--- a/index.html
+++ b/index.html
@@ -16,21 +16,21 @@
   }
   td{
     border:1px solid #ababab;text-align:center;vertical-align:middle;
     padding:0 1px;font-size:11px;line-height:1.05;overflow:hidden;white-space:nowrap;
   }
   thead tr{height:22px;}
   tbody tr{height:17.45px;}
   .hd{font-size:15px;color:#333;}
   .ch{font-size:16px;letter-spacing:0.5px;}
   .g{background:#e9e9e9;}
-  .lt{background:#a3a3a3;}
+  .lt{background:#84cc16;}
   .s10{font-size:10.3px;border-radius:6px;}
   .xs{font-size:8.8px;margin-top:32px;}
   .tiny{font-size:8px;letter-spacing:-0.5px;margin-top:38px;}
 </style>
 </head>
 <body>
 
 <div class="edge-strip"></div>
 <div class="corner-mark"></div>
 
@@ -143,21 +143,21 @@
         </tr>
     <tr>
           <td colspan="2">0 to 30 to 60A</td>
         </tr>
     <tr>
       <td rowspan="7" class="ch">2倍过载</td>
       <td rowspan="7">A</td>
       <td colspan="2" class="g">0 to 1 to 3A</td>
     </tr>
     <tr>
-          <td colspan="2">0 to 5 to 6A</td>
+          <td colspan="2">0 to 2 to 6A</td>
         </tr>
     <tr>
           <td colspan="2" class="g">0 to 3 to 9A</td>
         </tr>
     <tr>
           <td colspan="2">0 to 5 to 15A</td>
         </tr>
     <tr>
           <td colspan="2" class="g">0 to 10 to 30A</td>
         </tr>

+ + + + + + +

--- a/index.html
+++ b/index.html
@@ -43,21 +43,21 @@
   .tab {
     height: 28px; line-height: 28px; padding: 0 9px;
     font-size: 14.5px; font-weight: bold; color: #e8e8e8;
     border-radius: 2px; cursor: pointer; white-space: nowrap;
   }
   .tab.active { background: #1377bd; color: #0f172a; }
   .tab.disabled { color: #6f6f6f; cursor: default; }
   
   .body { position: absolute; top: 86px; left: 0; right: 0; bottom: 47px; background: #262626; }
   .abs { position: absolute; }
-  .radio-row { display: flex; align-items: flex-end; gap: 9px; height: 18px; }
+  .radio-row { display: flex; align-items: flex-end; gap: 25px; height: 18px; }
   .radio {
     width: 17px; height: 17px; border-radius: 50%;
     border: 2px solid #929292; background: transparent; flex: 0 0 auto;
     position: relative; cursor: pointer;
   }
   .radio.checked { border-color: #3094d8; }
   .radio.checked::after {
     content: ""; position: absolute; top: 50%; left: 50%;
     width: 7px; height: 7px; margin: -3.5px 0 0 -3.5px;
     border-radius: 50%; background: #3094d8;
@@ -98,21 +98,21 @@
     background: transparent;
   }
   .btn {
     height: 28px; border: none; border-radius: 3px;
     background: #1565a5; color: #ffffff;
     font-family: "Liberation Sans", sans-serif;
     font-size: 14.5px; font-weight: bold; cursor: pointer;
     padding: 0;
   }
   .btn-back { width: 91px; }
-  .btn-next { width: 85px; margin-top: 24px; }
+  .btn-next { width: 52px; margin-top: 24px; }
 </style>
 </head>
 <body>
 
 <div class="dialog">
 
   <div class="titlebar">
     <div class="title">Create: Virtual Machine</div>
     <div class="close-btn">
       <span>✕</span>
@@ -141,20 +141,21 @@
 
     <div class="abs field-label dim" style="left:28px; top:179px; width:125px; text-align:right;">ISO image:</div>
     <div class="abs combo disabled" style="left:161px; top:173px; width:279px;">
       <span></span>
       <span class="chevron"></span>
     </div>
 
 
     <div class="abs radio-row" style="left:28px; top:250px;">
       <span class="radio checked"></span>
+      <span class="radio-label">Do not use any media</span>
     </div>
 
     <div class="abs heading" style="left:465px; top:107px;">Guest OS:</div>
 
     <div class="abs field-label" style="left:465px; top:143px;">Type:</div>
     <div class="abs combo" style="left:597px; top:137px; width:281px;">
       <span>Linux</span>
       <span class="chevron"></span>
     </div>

+ + + + + + +

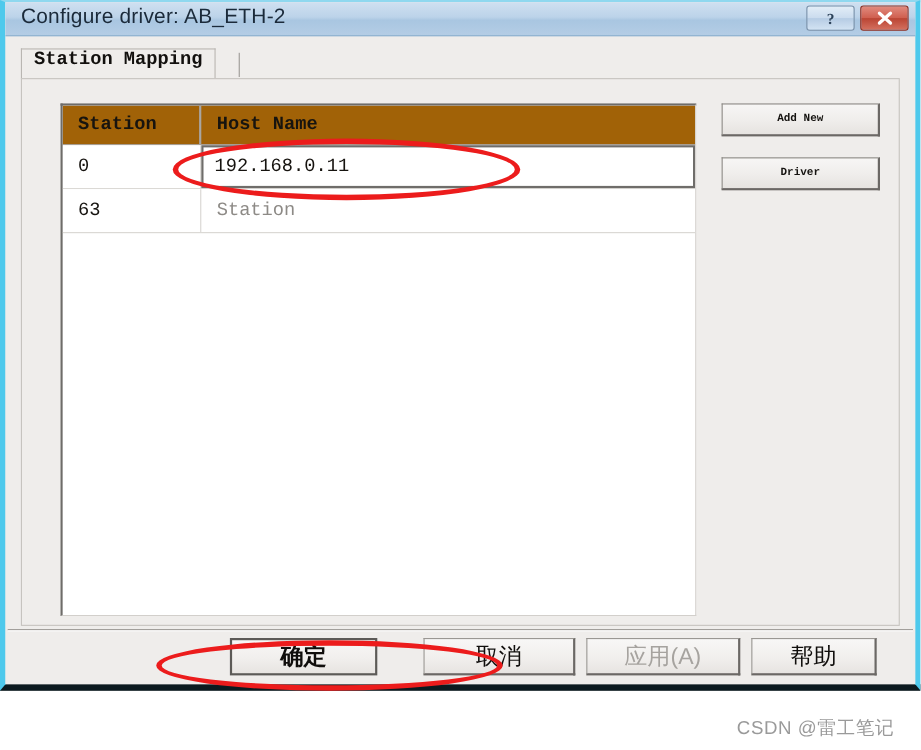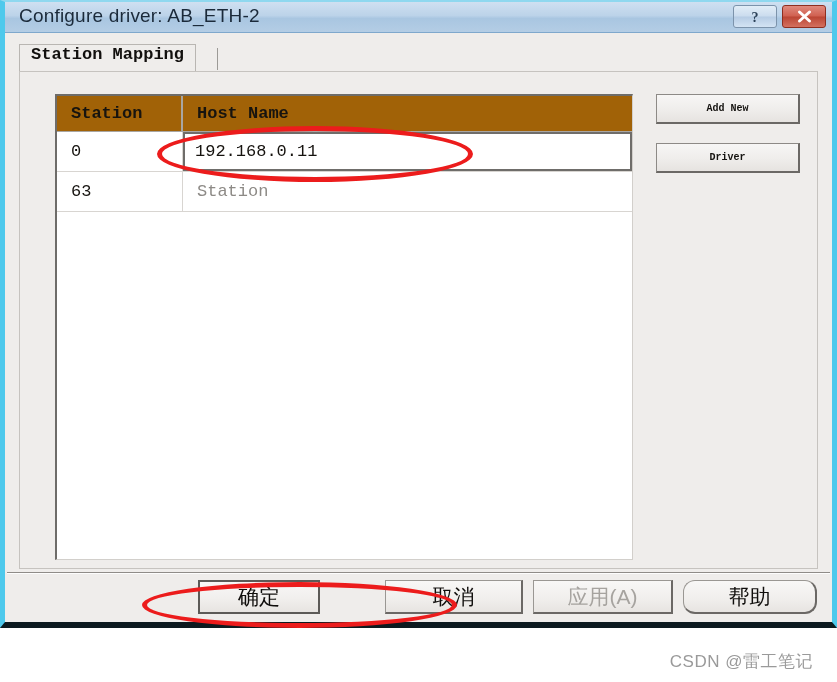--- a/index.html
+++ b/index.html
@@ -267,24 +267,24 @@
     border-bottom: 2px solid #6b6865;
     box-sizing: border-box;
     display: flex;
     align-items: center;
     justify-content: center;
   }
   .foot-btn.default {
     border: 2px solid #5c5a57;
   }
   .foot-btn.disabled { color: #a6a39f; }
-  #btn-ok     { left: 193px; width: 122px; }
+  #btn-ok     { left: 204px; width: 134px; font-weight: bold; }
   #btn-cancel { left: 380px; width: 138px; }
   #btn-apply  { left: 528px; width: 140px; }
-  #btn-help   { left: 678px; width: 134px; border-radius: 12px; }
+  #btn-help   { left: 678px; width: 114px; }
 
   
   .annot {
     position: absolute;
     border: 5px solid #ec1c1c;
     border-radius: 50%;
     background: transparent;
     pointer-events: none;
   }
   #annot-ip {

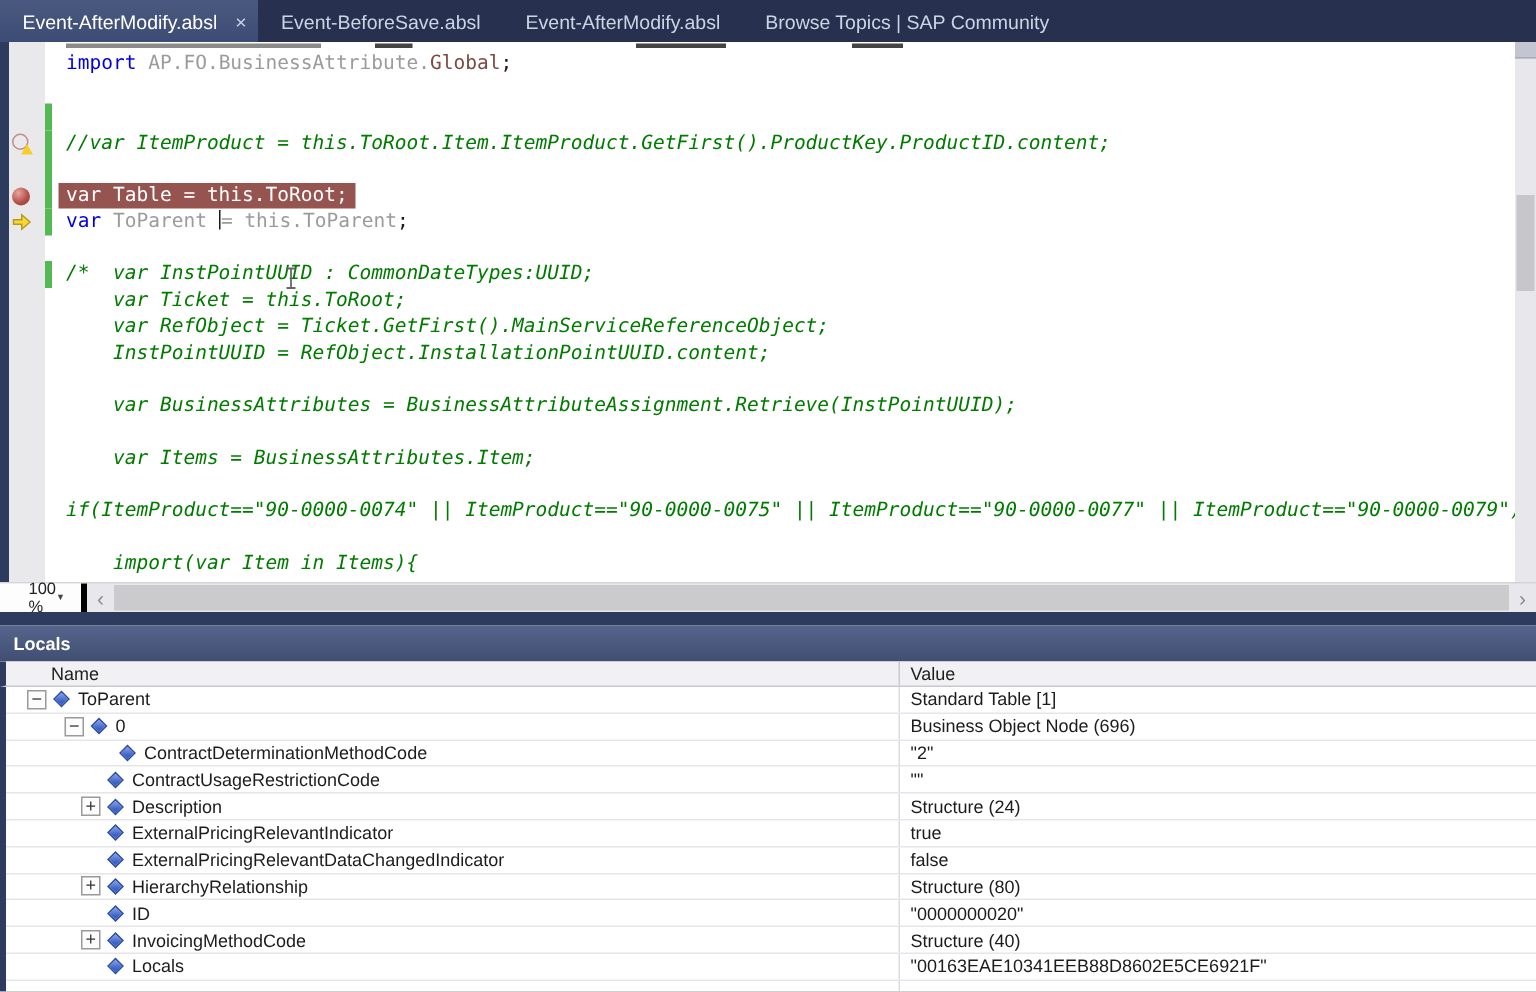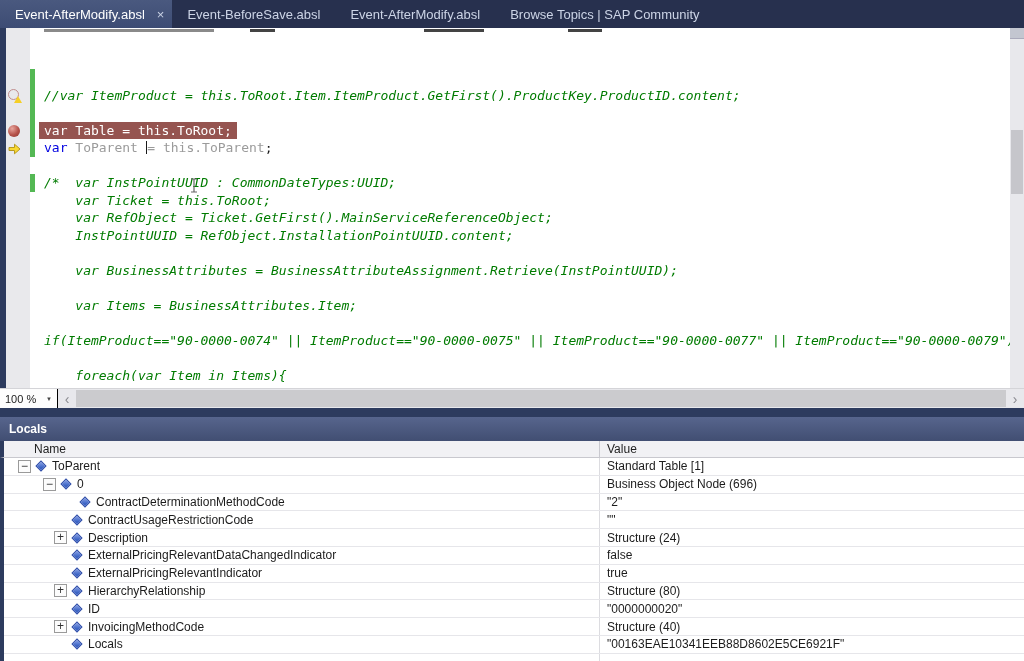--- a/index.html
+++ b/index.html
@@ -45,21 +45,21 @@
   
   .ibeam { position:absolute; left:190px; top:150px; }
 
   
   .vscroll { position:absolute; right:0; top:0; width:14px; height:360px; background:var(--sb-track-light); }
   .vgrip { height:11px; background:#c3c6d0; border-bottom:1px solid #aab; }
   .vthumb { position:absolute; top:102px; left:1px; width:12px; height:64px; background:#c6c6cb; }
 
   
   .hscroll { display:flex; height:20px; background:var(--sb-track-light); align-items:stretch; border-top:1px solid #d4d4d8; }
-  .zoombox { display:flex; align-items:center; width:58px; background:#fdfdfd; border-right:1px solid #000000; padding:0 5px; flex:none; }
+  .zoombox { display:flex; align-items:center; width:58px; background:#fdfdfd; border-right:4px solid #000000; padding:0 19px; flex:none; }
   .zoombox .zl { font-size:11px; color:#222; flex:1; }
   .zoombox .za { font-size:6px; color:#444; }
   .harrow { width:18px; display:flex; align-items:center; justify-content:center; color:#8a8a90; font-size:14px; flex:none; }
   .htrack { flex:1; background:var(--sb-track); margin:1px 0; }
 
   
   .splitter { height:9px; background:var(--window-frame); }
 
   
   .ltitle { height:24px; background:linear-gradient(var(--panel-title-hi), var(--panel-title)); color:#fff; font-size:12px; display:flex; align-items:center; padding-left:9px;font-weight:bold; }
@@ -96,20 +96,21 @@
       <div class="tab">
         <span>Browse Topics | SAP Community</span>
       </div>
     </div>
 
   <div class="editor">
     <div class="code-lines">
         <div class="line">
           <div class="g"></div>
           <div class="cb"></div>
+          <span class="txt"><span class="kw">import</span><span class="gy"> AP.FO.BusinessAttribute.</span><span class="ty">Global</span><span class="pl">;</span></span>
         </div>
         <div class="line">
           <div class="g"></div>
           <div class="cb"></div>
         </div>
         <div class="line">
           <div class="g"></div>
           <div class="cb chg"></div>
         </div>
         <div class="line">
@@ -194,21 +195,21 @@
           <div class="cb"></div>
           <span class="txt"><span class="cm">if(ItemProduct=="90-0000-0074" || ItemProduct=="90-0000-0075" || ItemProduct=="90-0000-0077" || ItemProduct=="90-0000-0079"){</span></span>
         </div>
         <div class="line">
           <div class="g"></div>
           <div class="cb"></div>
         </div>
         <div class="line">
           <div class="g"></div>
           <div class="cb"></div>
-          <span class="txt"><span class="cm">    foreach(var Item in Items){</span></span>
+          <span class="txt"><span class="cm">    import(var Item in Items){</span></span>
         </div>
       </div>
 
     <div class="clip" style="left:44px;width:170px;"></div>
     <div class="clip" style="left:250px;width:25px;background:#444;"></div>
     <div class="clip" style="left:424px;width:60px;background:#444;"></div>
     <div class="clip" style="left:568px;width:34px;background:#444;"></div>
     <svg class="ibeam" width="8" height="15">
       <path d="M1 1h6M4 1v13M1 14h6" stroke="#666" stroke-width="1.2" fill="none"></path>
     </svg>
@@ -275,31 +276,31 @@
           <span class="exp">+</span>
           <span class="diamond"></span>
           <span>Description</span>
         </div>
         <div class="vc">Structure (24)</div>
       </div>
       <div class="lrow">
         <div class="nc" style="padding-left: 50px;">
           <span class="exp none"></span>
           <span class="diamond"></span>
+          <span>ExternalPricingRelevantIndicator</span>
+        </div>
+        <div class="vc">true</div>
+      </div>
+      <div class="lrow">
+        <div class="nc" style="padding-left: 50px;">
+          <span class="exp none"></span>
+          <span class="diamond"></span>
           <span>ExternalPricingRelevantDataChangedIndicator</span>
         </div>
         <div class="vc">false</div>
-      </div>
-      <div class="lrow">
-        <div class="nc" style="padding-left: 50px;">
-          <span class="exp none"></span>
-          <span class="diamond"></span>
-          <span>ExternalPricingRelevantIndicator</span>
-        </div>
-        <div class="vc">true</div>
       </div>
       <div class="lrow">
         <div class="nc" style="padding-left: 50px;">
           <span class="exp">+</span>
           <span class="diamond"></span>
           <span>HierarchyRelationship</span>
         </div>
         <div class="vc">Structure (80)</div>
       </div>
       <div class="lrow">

+ + + + + + +

Exercise details
Scan the entries above. Copy each line that has the string "radius".

Expected output
   .s10{font-size:10.3px;border-radius:6px;}
     border-radius: 2px; cursor: pointer; white-space: nowrap;
     width: 17px; height: 17px; border-radius: 50%;
     border-radius: 50%; background: #3094d8;
     height: 28px; border: none; border-radius: 3px;
-  #btn-help   { left: 678px; width: 134px; border-radius: 12px; }
     border-radius: 50%;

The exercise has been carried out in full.